Example of FullText server installation and usage as Basic Standalone version
1.1. Create a directory for FullText server files.
1.2. Copy there installation files.
1.3. The following directories will be set by server automatically:
       - FULLTEXT.IN  as FullText server input directory for user request files,
       - FULLTEXT.OUT as FullText server output directory for FullText server response files,
       - FULLTEXT.SAF as FullText server safety directory for recovery after crash.
1.4. Set up server run in start up menu (or create shortcut:
       - "ISYS.EXE /FULLTC" for Server with CONSOLE started from its starting directory
       - "ISYS.EXE /FULLT" for Server without CONSOLE started from exe directory.
1.5. Either using a program or creating files by hand, place installation command files into input shared directory.
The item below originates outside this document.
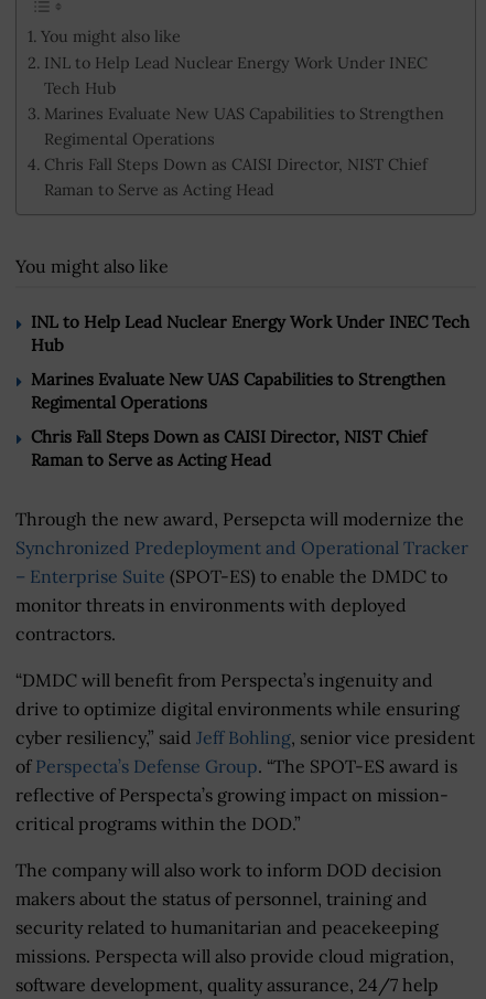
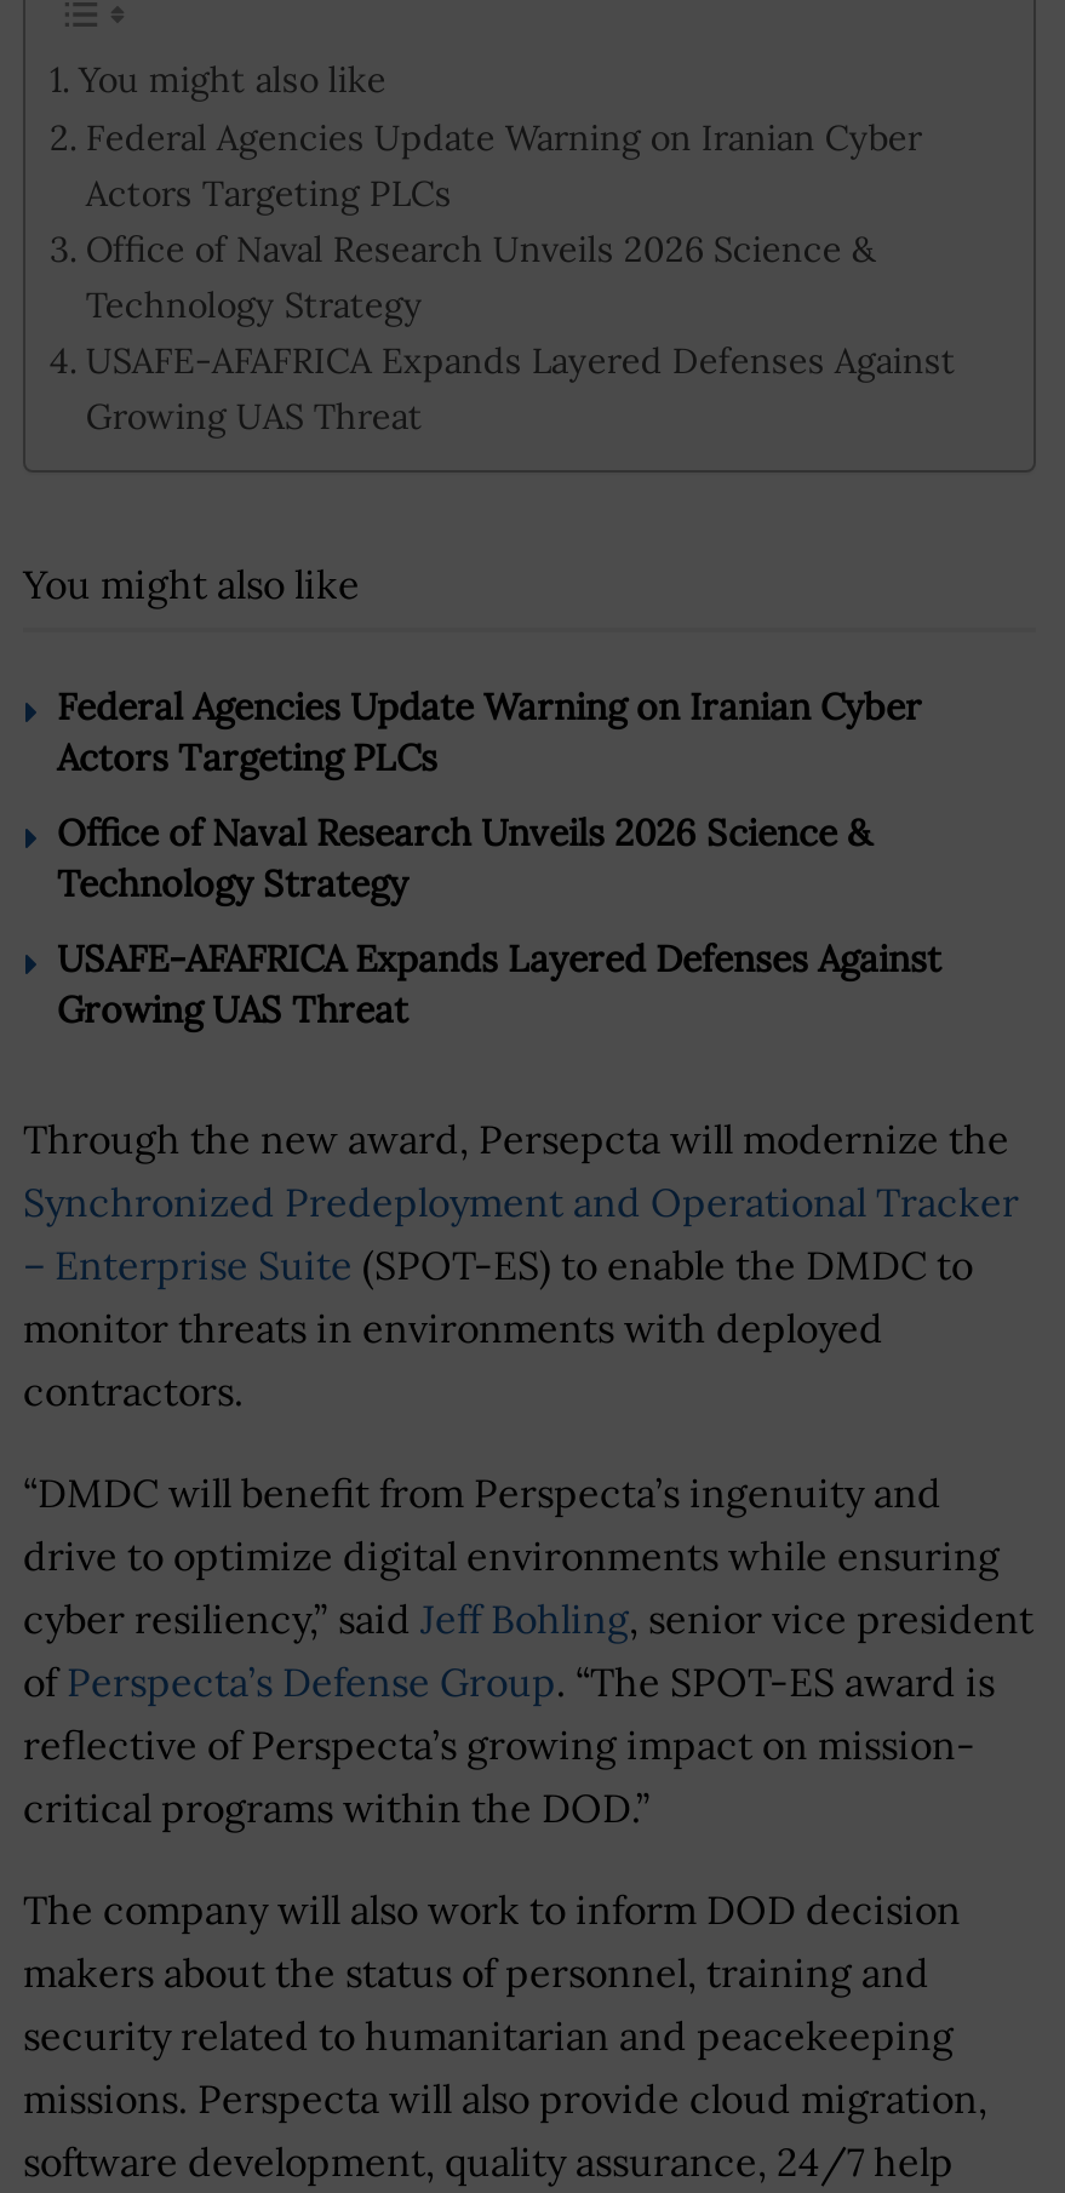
[44,52,444,200] INL to Help Lead Nuclear Energy Work Under INEC | Tech Hub | Marines Evaluate New UAS Capabilities to Strengthen | Regimental Operations | Chris Fall Steps Down as CAISI Director, NIST Chief | Raman to Serve as Acting Head -> [86,114,956,439] Federal Agencies Update Warning on Iranian Cyber | Actors Targeting PLCs | Office of Naval Research Unveils 2026 Science & | Technology Strategy | USAFE-AFAFRICA Expands Layered Defenses Against | Growing UAS Threat
[31,311,469,355] INL to Help Lead Nuclear Energy Work Under INEC Tech | Hub -> [57,683,922,780] Federal Agencies Update Warning on Iranian Cyber | Actors Targeting PLCs
[31,368,445,413] Marines Evaluate New UAS Capabilities to Strengthen | Regimental Operations -> [57,809,871,906] Office of Naval Research Unveils 2026 Science & | Technology Strategy
[31,426,426,470] Chris Fall Steps Down as CAISI Director, NIST Chief | Raman to Serve as Acting Head -> [57,935,941,1032] USAFE-AFAFRICA Expands Layered Defenses Against | Growing UAS Threat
At least one 'B' file must be used.
       More files can be used at any moment later.
1.6. Run the FullText server - it will display console window, process any files in input shared directory and wait for user requests.
1.7. The server shut down can be performed by placing 'S' command file to input shared directory.

2.x. Same as for Network version.

3.x. Same as for Network version.



Speed considerations
There are a number of factors influencing the speed of Fulltext indexing system:
1. The file communication between Server and Clients - this is given feature which cannot be changed.
2. Using 'I' commands instead of 'A' commands - this can increase the speed for large (> 5000) batches of files to index. For general use this is not
    good  method.
3. Suppressing of response files for 'A' or 'I' commands. Good method is to check only every 10th file.
4. Suppressing of safety - increases the speed 2 times at the cost of possible index corruption in case of power down during the indexing process.